O gordo olhou em redor. Enfiou a mão no bolso e retirou uma folha de
caderno dobrada com cuidado. Voltou-se para Zeda, colocou-a no bolso da camisa
e, sem ouvir a confirmação do outro, indagou:
- Quanto se paga por um favor?
Como Zeda não respondesse, apalpou os bolsos, apanhou a carteira gorda
de dinheiro, empalmou-a, abriu, folheou as notas com o dorso do polegar e retirando
uma cédula de mil, deixou-a cair junto do corpo de Zeda. O outro tentou
dizer que não podia fazer nada. O gordo, porém, não esperou
a resposta. Afastou-se bruscamente, deu as costas para Zeda e gritou:
- Na garagem!
Zeda quis continuar a picar a vareta, mas não conseguia reter o canivete
com firmeza na mão. Sentiu que o corpo inteiro tremia. Um gosto de bílis
subia da garganta, enchia-lhe a boca d'água, transbordava escorrendo
pela ventosa do nariz. Zeda levantou-se de um salto, agarrou o maço de
cigarro e tentou fumar, numa tentativa de evitar o vômito. O cigarro tombou
de suas mãos. Zeda levou a mão à boca, num último
esforço, mas não evitou aquele jorro de espuma esverdeada que
deslizou por sua camisa abaixo.
Naquela noite não conseguiu dormir. Acordou na manhã seguinte
com os olhos inchados e com a boca amargando. Depois que tomou café,
saiu para a rua. Três ou quatro vezes sofrera aquele distúrbio
do fígado. O médico aconselhara que ele deixasse de fumar, pelo
menos, durante uns dois meses. No entanto ele não conseguira abandonar
o fumo mais do que três dias. Agora mais do que nunca, vinha fumando desbragadamente,
cigarro após cigarro. E d. Emília era a culpada. Ela bem que poderia
ser mais compreensiva. Não havia motivo para persistir naquela intransigência.

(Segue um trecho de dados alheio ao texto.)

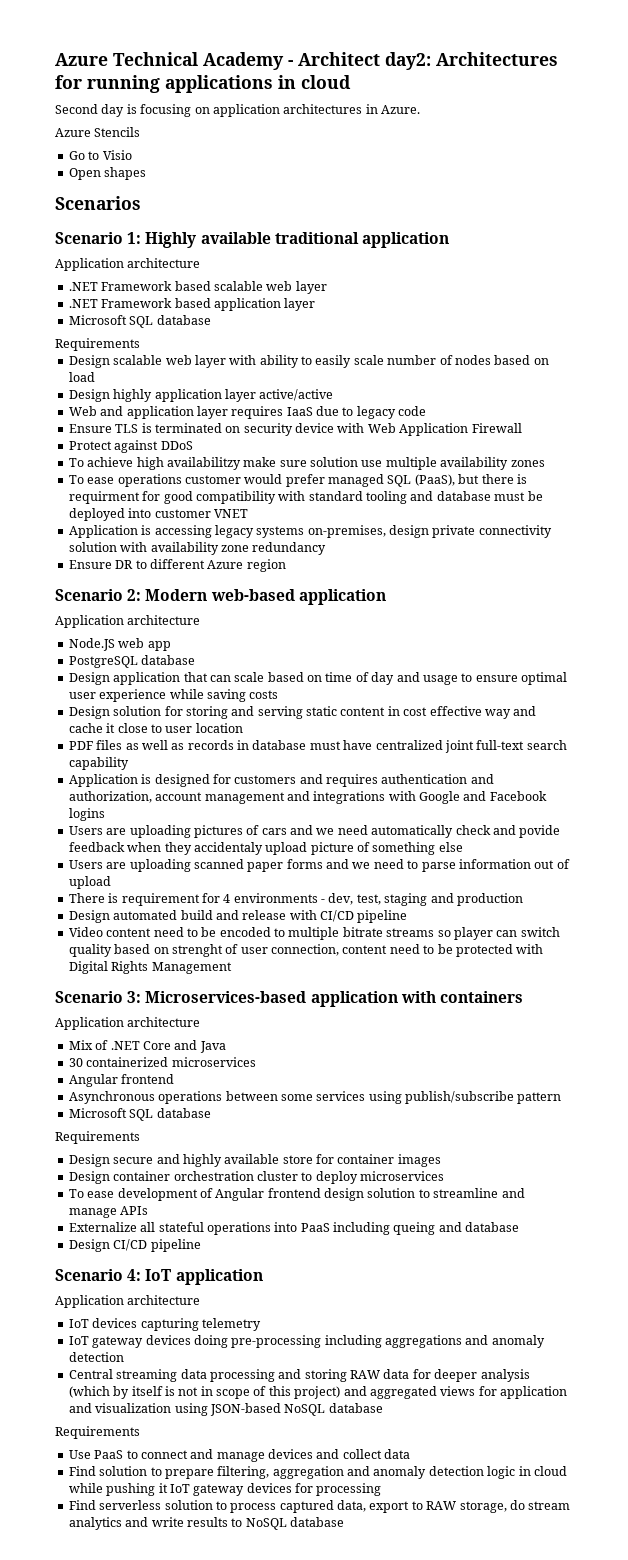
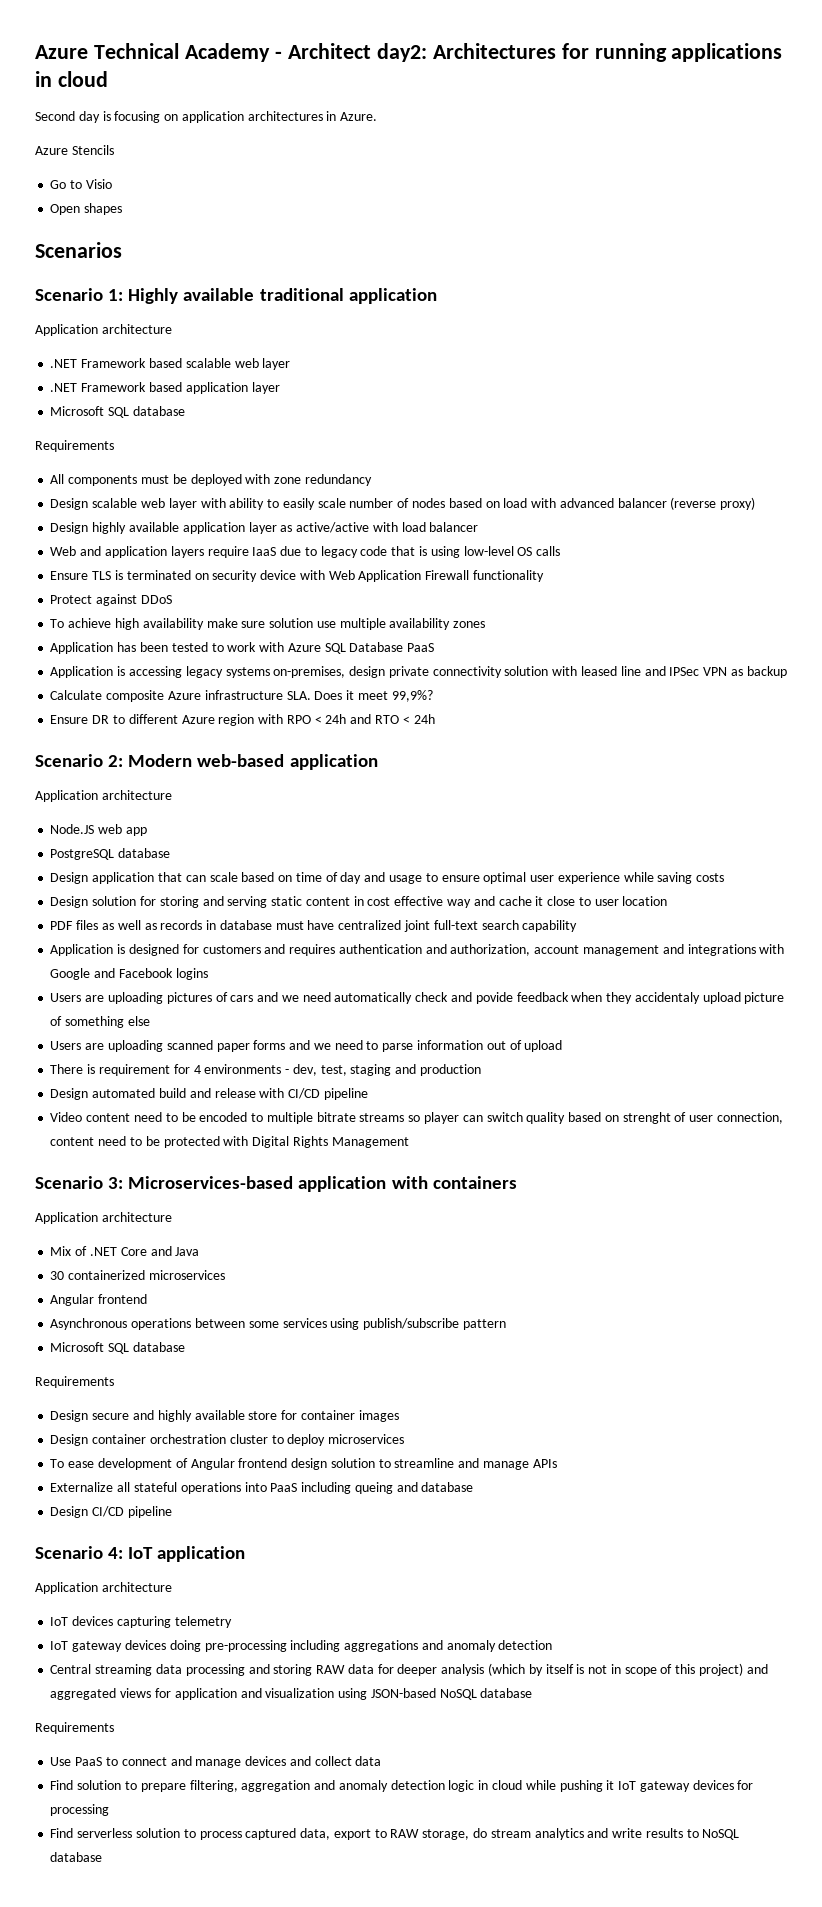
(140, 344) none -> [50,474,372,486] // All components must be deployed with zone redundancy
(95, 377) none -> [531,497,756,510] with advanced balancer (reverse proxy)
[154,389,256,402] application layer -> [128,522,293,534] available application layer as
(334, 395) none -> [372,522,479,532] with load balancer
[196,406,284,419] layer requires -> [170,546,249,558] layers require
(427, 411) none -> [391,546,561,558] that is using low-level OS calls
(522, 428) none -> [472,570,544,582] functionality
[166,457,241,470] availabilitzy -> [142,618,204,630] availability
[68,474,527,487] [68,491,543,504] [68,508,248,521] To ease operations customer would prefer managed SQL (PaaS), but there is requirment for good compatibility with standard tooling and database must be deployed into customer VNET -> [50,642,435,654] Application has been tested to work with Azure SQL Database PaaS
[150,542,327,555] availability zone redundancy -> [580,666,787,678] [50,690,433,702] leased line and IPSec VPN as backup // Calculate composite Azure infrastructure SLA. Does it meet 99,9%?
(286, 565) none -> [258,714,435,724] with RPO < 24h and RTO < 24h

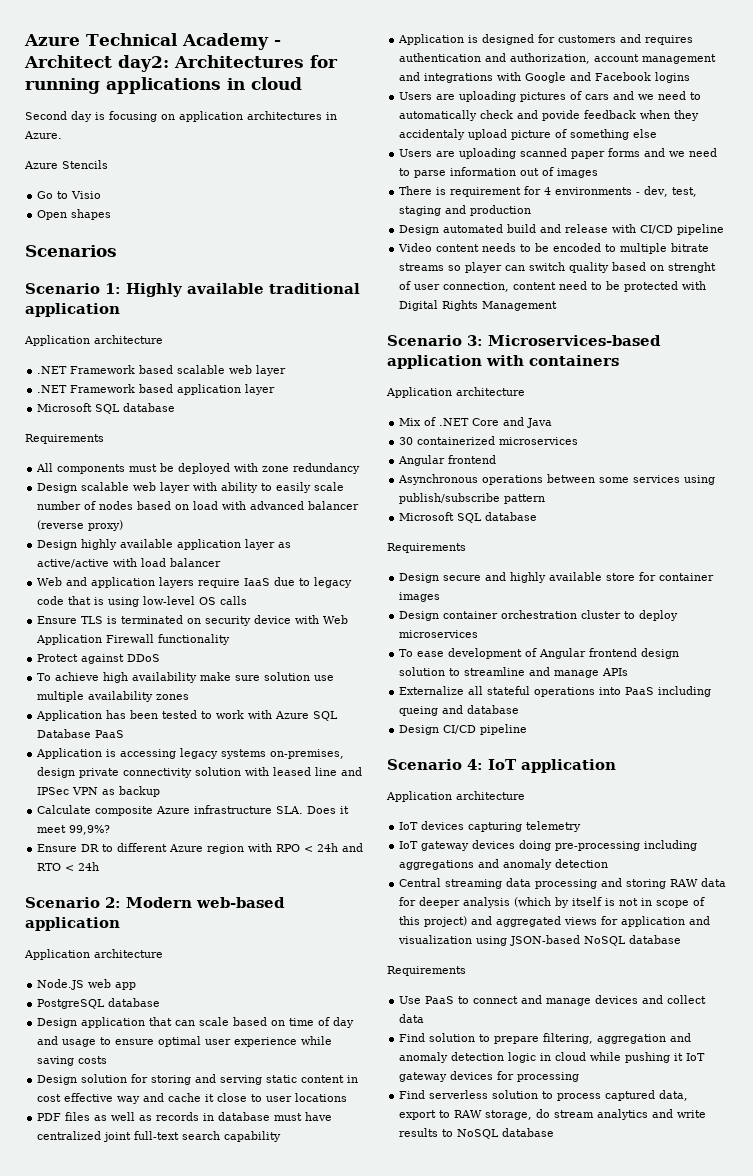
[622,896,668,906] location -> [295,1093,348,1102] locations
(331, 997) none -> [690,92,702,100] to
[524,1040,563,1052] upload -> [557,168,599,178] images
[133,1112,162,1122] need -> [482,243,517,252] needs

Ele era de casa, morava com ela, dormiam a um passo um do outro, uma porta apenas
os separava. Um pedaço de madeira retangular, mais nada. Padrinho não
desconfiara da primeira vez. "Por que, d. Emília?" E ela de
costas balançava a cabeça: "Nunca mais, Zeda. Eu te avisei".
Foi naquele dia que Zeda quis vingar-se dela.
- Te mandaram um bilhete, d. Emília. Toma!
Zeda atirou o papel e bateu a porta.
Arrumou a mala com suas coisas, acabou de ajeitar os papéis da gaveta
do padrinho e no meio dele colocou o bilhete escrito na noite anterior. Eram
apenas três ou quatro linhas. Nada revelava. Agradecia somente o trato.
Um dia pago, acrescentava abaixo.
No dia seguinte, d. Emília cansou-se de bater na porta de seu quarto.
Estava resolvida a ceder. Zeda era o único que não sabia a verdade.
Até a cidade desconfiara. Ninguém condenava. Mas Zeda era inocente.
O padrinho não tinha mais jeito. Estava decrépito.
D. Emília empurrou a porta do quarto e entrou. Pobre Zeda! Mas não
podia fazer nada por ele. Começou a caminhar para a porta de saída.
O gordo estava esperando por ela havia quase meia-hora.